_ABOUT THIS TASK_. Everything in the listing below from the line containing "- С 1 января" through the line containing "85, 26, 86)" must be repeated exactly; the remaining lines are not wanted.

_GIVEN RECORDS_.
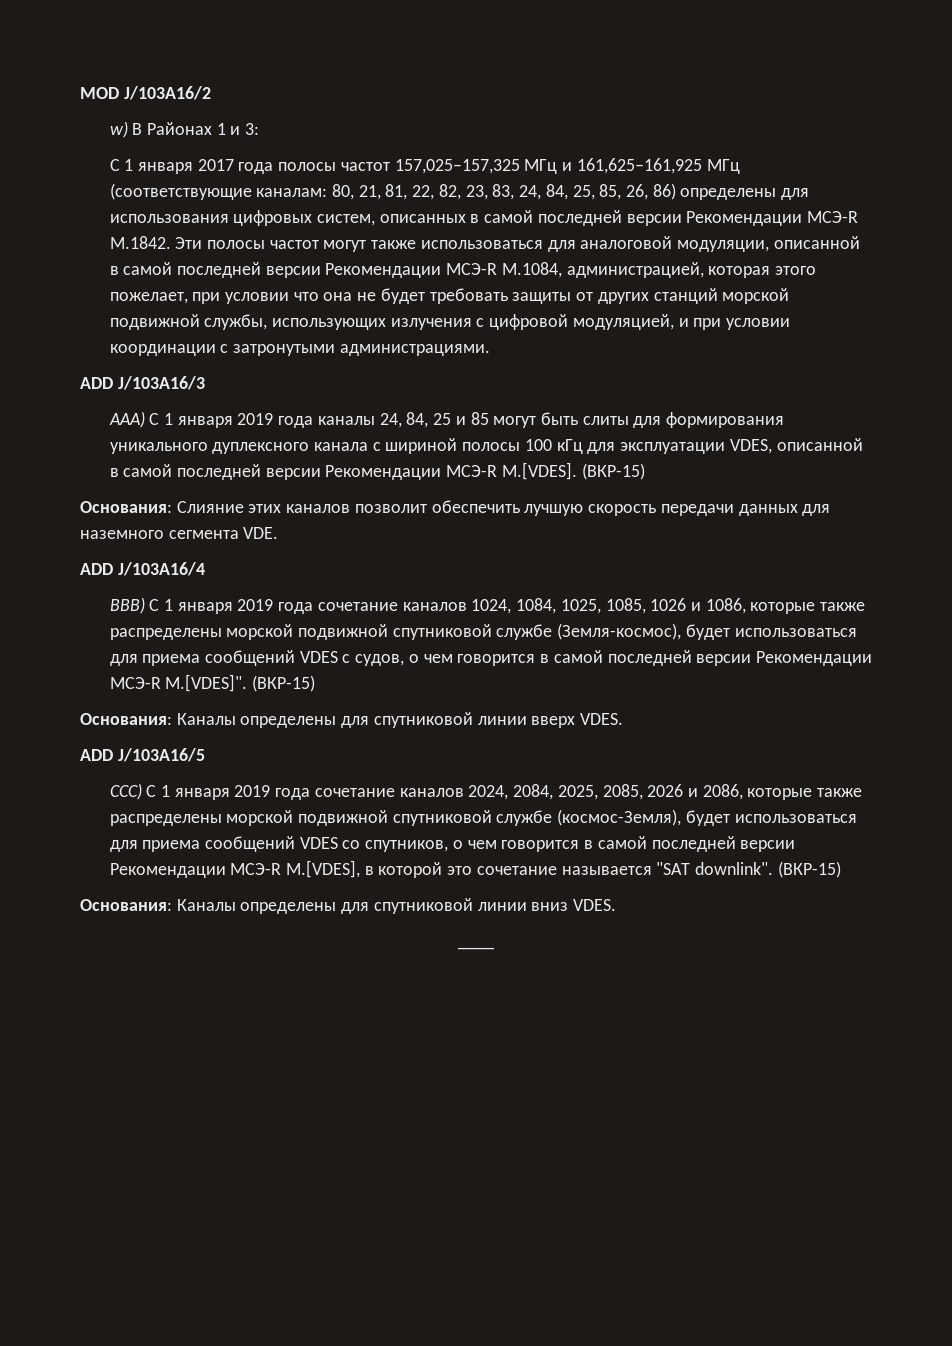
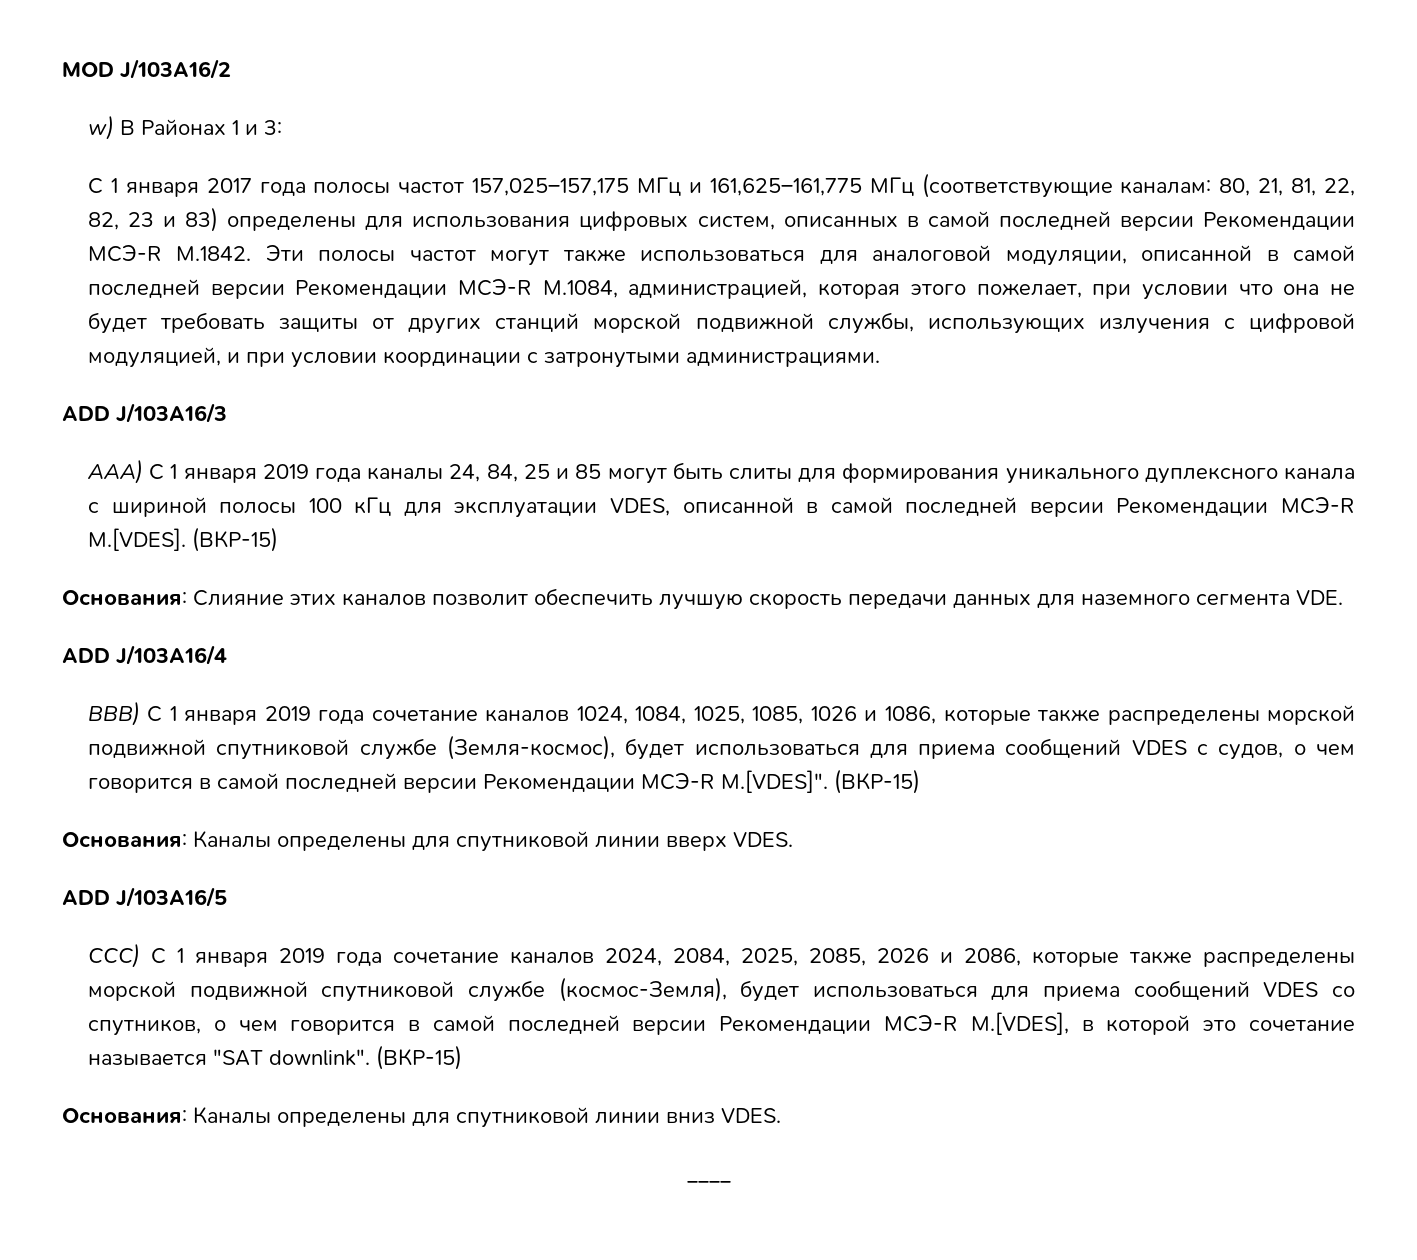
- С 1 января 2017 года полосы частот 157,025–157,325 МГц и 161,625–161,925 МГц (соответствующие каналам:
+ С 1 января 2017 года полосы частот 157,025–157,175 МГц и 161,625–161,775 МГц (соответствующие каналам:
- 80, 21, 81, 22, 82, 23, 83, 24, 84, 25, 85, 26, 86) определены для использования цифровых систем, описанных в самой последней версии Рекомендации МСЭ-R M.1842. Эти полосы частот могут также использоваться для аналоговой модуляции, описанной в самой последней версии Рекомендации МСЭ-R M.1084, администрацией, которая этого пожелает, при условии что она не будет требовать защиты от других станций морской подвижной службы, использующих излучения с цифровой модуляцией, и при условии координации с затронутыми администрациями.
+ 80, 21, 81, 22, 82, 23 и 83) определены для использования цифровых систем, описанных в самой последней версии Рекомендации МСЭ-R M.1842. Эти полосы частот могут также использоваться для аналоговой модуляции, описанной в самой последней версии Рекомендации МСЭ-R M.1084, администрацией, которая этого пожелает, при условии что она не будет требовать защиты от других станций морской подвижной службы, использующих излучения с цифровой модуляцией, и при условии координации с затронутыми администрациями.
--
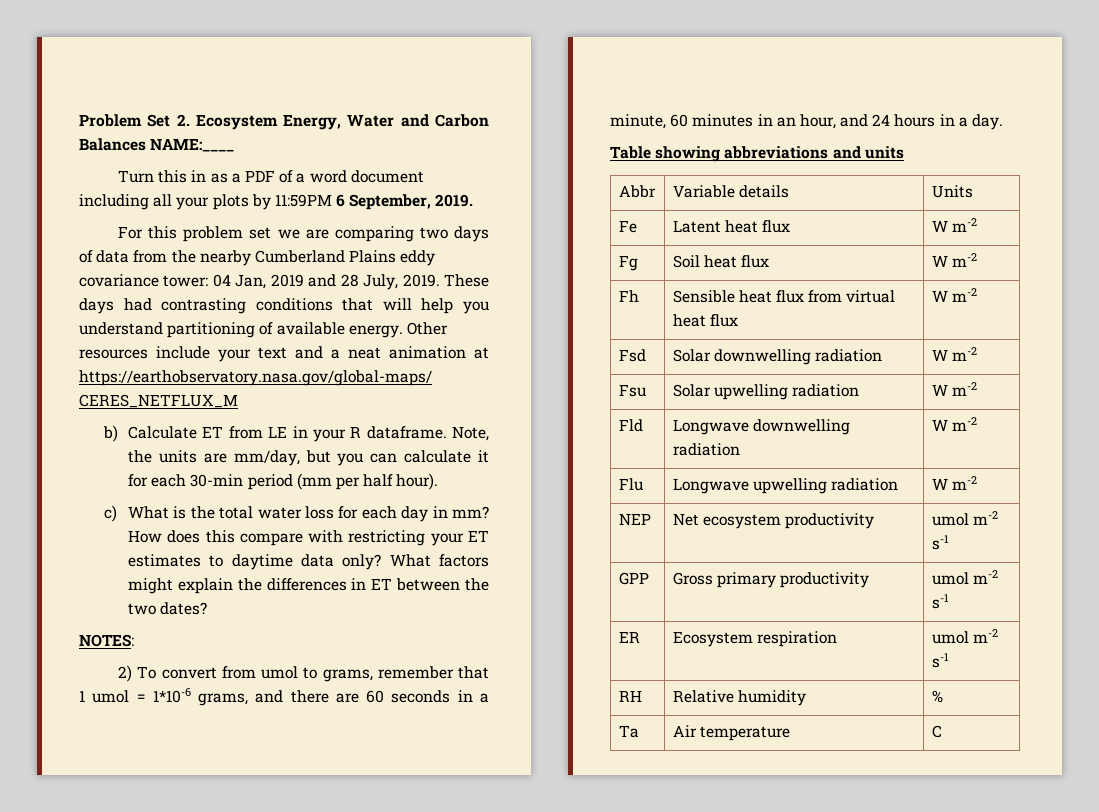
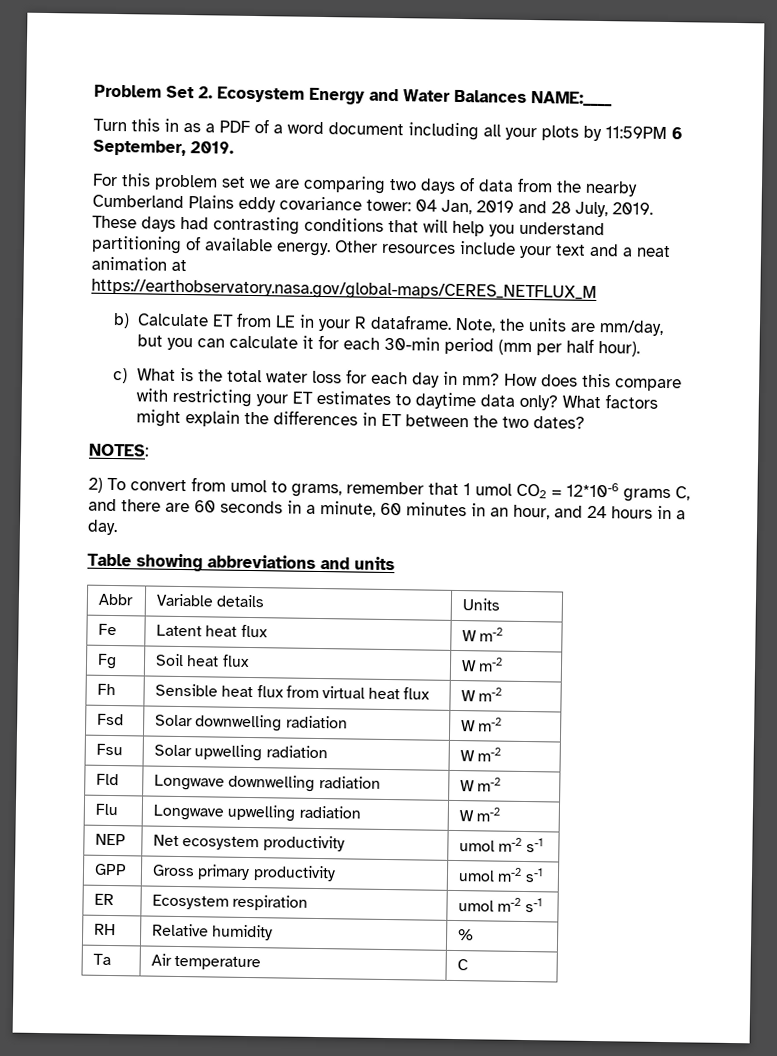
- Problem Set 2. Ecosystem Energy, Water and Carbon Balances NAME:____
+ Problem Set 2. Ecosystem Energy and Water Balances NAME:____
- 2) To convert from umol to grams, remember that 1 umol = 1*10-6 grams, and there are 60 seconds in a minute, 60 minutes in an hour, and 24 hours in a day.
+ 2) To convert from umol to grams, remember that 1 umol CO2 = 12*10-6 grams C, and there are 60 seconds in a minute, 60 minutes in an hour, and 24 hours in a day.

_RESULT_.
- С 1 января 2017 года полосы частот 157,025–157,325 МГц и 161,625–161,925 МГц (соответствующие каналам:
+ С 1 января 2017 года полосы частот 157,025–157,175 МГц и 161,625–161,775 МГц (соответствующие каналам:
- 80, 21, 81, 22, 82, 23, 83, 24, 84, 25, 85, 26, 86) определены для использования цифровых систем, описанных в самой последней версии Рекомендации МСЭ-R M.1842. Эти полосы частот могут также использоваться для аналоговой модуляции, описанной в самой последней версии Рекомендации МСЭ-R M.1084, администрацией, которая этого пожелает, при условии что она не будет требовать защиты от других станций морской подвижной службы, использующих излучения с цифровой модуляцией, и при условии координации с затронутыми администрациями.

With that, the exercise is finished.